Three months into 2019, four states have reported outbreaks of measles, a disease once eradicated in the United States that’s resurfacing thanks to the anti-vaccine movement. Also in 2019, many groups have weighed in on how to fight back: Some of the world’s biggest tech companies have promised to crack down on anti-vaccine propaganda, lawmakers have considered strengthening (or expanding) their state vaccine policies, and some of the children of anti-vaxxers have moved from Reddit forums to the congressional spotlight. Here are the key takeaways from this week’s anti-vaccine news.
Tech Giants Are Still Promoting Anti-Vaccine Propaganda
For years leading up to today’s outbreaks, the country’s biggest social networks helped the anti-vaccine movement go viral: Platforms like Facebook and YouTube let anti-vaxxers spread mainly negative posts in closed groups and promote their content in advertising. Just weeks after Facebook promised to crack down on the posts, and Pinterest banned search terms related to vaccines, the Guardian is reporting that another tech giant played a role: On Tuesday, an investigation revealed that Amazon’s charity program “appears to be helping fund anti-vaccine not-for-profit organizations.” Customers can choose to donate a portion of their purchase to groups like the National Vaccine Information Center and Age of Autism through AmazonSmile.
CNN and BuzzFeed also reported this week that Amazon has removed anti-vaccine content, like the pseudoscience documentary VAXXED, from its Prime selection. Such responses, although delayed, could help eradicate misinformation online. But as Jeanine Guidry, a social media and health communication researcher, told Pacific Standard last week, “If we don’t have a lot of health communication input, it becomes even more of an echo chamber.”
The Teens Want Vaccines
As Pacific Standard has reported, the children of anti-vaxxers have taken to Reddit to ask for advice on getting vaccinated without their parent’s consent:
Since the age of medical consent is usually 18, many unvaccinated minors have been driven to extremes. Danny briefly considered forging his parent’s signature on a vaccine information statement. Another teenager told me they were considering telling a counselor that their parents had lied on their religious exemption form, which anti-vaxxers use as a work-around.
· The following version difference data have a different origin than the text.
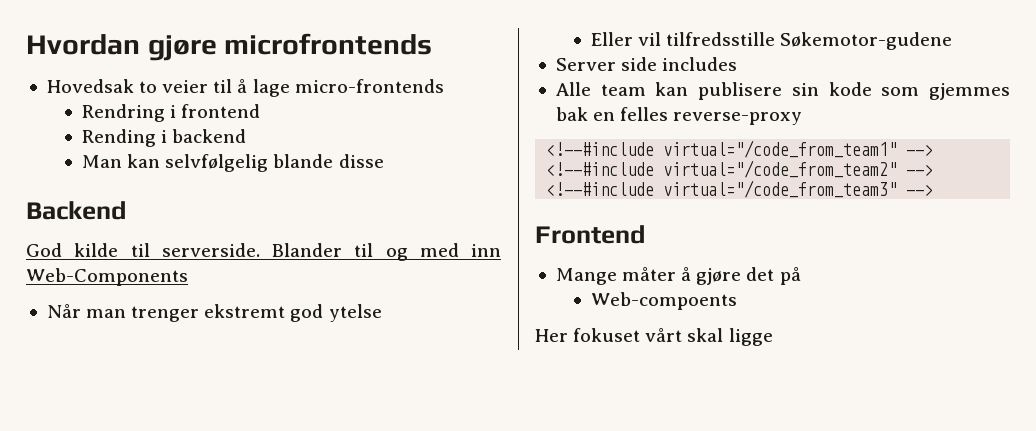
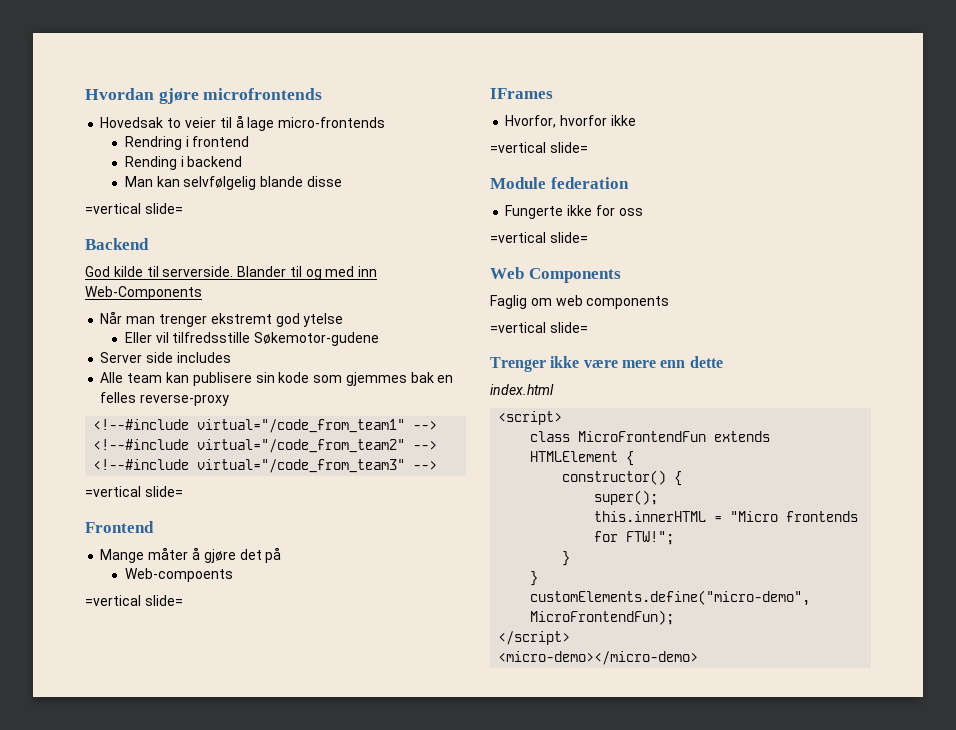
  Man kan selvfølgelig blande disse
+ =vertical slide=
  <!--#include virtual="/code_from_team3" -->
+ =vertical slide=
  Web-compoents
- Her fokuset vårt skal ligge
+ =vertical slide=
+ IFrames
+ Hvorfor, hvorfor ikke
+ =vertical slide=
+ Module federation
+ Fungerte ikke for oss
+ =vertical slide=
+ Web Components
+ Faglig om web components
+ =vertical slide=
+ Trenger ikke være mere enn dette
+ index.html
+ <script>
+ class MicroFrontendFun extends HTMLElement {
+ constructor() {
+ super();
+ this.innerHTML = "Micro frontends for FTW!";
+ }
+ }
+ customElements.define("micro-demo", MicroFrontendFun);
+ </script>
+ <micro-demo></micro-demo>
One of these teens—18-year-old Ohio high school student Ethan Lindenberger, whose story went viral after it was first reported in Undark—testified before Congress on Tuesday. In explaining his choice to get vaccinated without parental consent, Lindenberger pointed to Facebook pages that he said influenced his mother’s anti-vaxxer views. “I bring this up to show how in my own personal life this misinformation reached my family,” he said. “Not only that, it led to the people I care about being put at risk.” In 2018, he began catching up on his immunizations for diseases like measles and polio.
Most teens in Lindenberger’s position have to wait until they’re 18: State laws governing minor consent change depending on your status or the services, but, overall, there are few legal protections for minors seeking to get vaccinated without a parent. Lax vaccine policies have further exacerbated this problem: Lindenberger’s home state of Ohio allows parents to exempt their children from mandatory vaccines for both personal and religious reasons. “Anti-vaccine leaders and proponents of misinformation which knowingly lie to the American people are the real issue,” he said, according to the Hill.
Calls for a Nationwide Campaign
At the same hearing where Lindenberger told a Senate committee his story, Washington State Secretary of Health John Wiesman called for a nationwide campaign to combat the anti-vaccine movement, similar to those targeting tobacco, the Washington Post reports. In Washington State, the number of measles cases has risen to 71. Vaccination rates are already up in response to the crisis, and lawmakers are considering bills to ban non-medical exemptions.
U.S. vaccine policy varies widely at the state level; states like West Virginia, which has never allowed non-medical exemptions and thus maintains a high vaccination rate, fare better than Washington, where a vocal anti-vaccine movement has compromised herd immunity. Wiesman believes that increased prevention efforts at the federal level could help, starting with the Centers for Disease Control and Prevention: “We are constantly reacting to crises rather than working to prevent them,” he said in his testimony on Tuesday, according to CNN. “We have lost much ground. Urgent action is necessary.”
Urgent action requires more funding, however—and public health has not been a priority for the Trump administration so far; the 2018 budget proposed cuts to the CDC.